What is being asked »
The required result is an exact copy of the material from the line with "When both transactions" through its final line, both ends included.

***** Provided entries

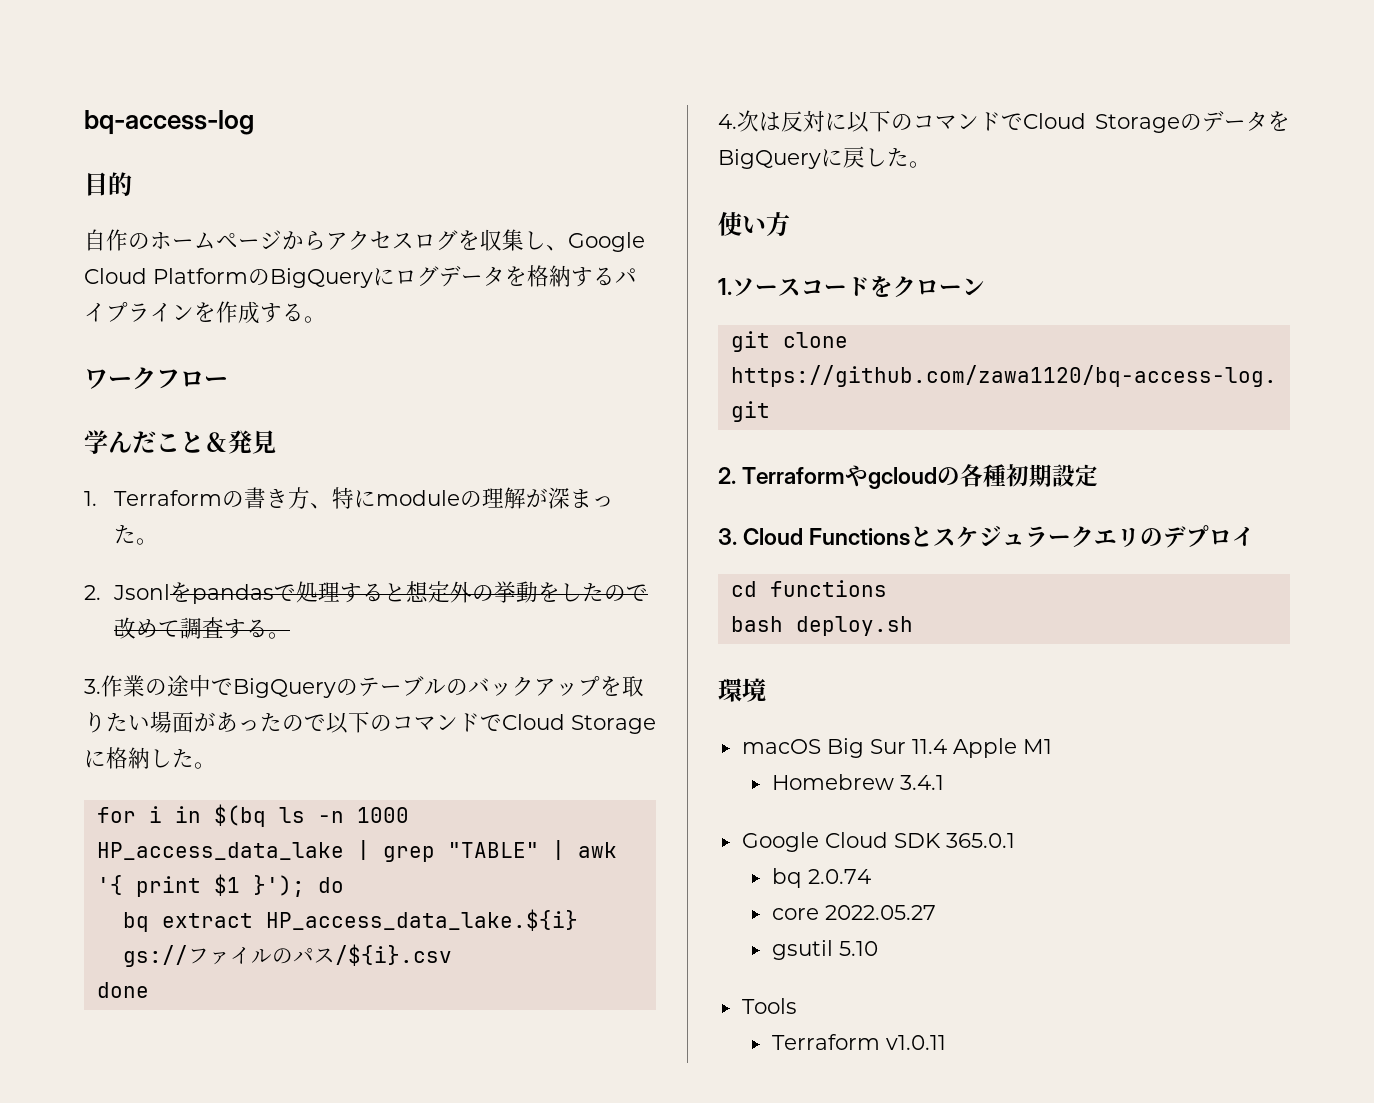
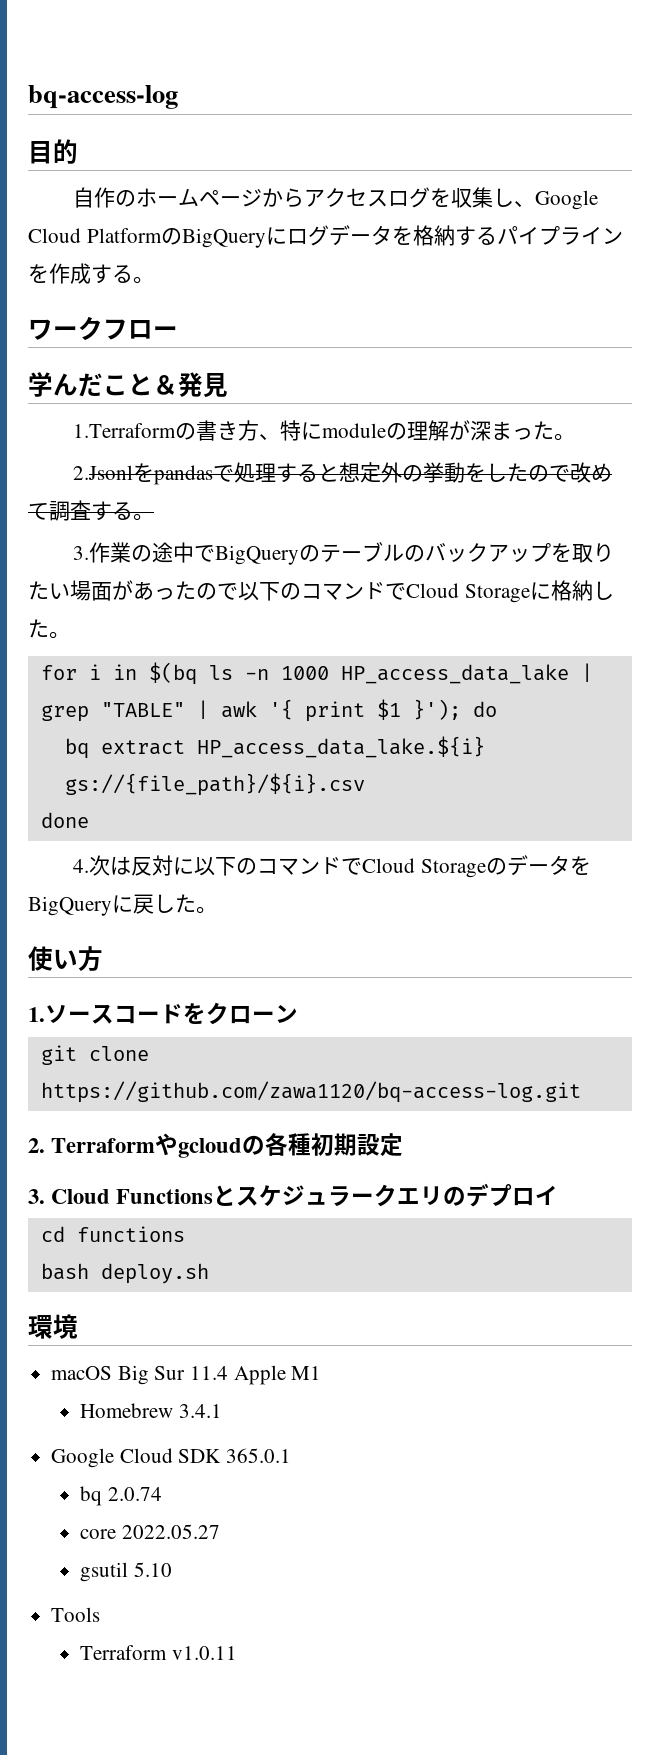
- 1. Terraformの書き方、特にmoduleの理解が深まった。
+ 1.Terraformの書き方、特にmoduleの理解が深まった。
- 2. Jsonlをpandasで処理すると想定外の挙動をしたので改めて調査する。
+ 2.Jsonlをpandasで処理すると想定外の挙動をしたので改めて調査する。
- bq extract HP_access_data_lake.${i} gs://ファイルのパス/${i}.csv
+ bq extract HP_access_data_lake.${i} gs://{file_path}/${i}.csv

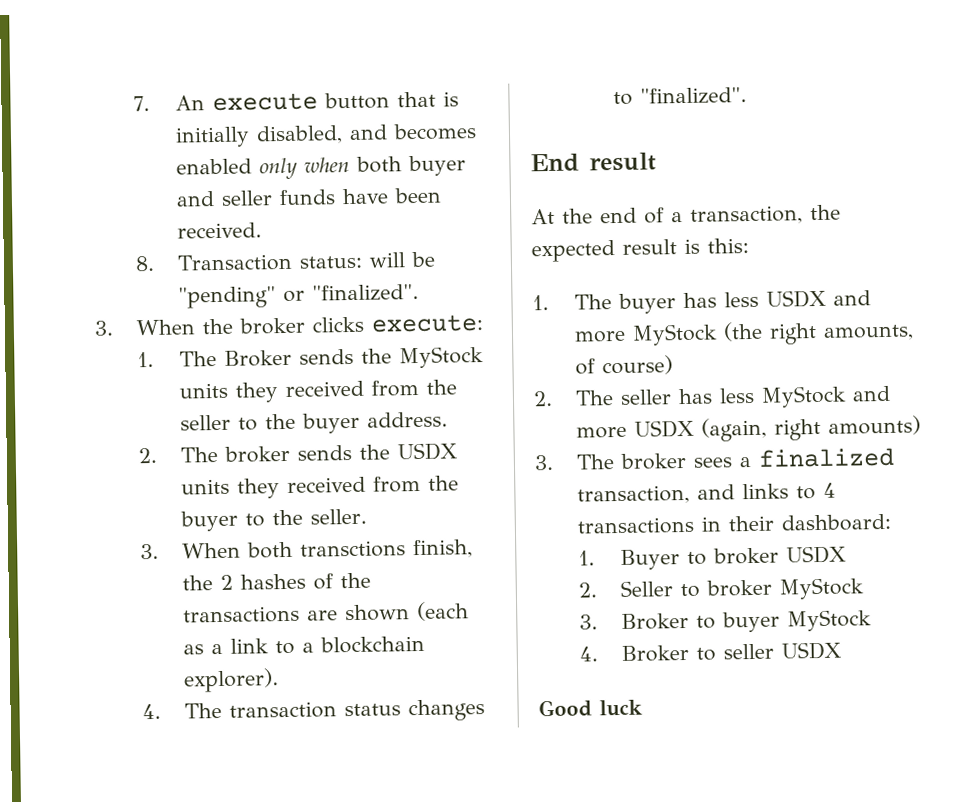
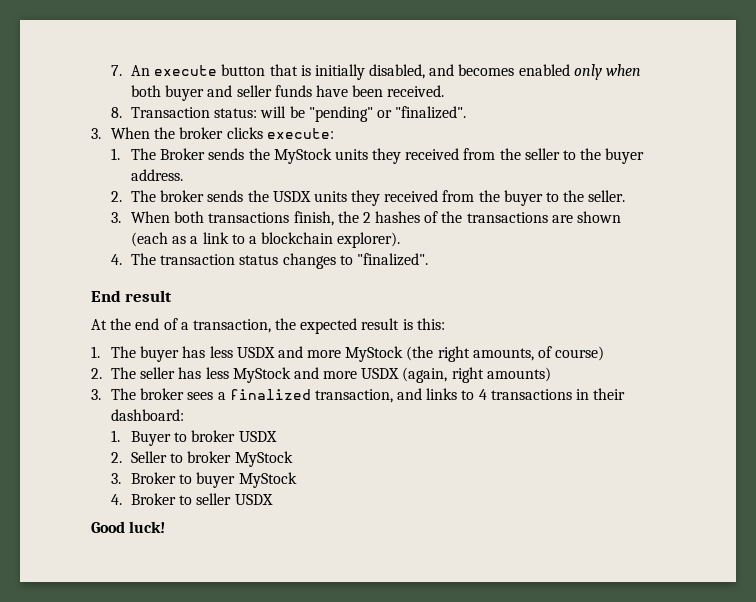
- 3. When both transctions finish, the 2 hashes of the transactions are shown (each as a link to a blockchain explorer).
+ 3. When both transactions finish, the 2 hashes of the transactions are shown (each as a link to a blockchain explorer).
- Good luck
+ Good luck!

**********

Exercise answer »
+ 3. When both transactions finish, the 2 hashes of the transactions are shown (each as a link to a blockchain explorer).
- Good luck
+ Good luck!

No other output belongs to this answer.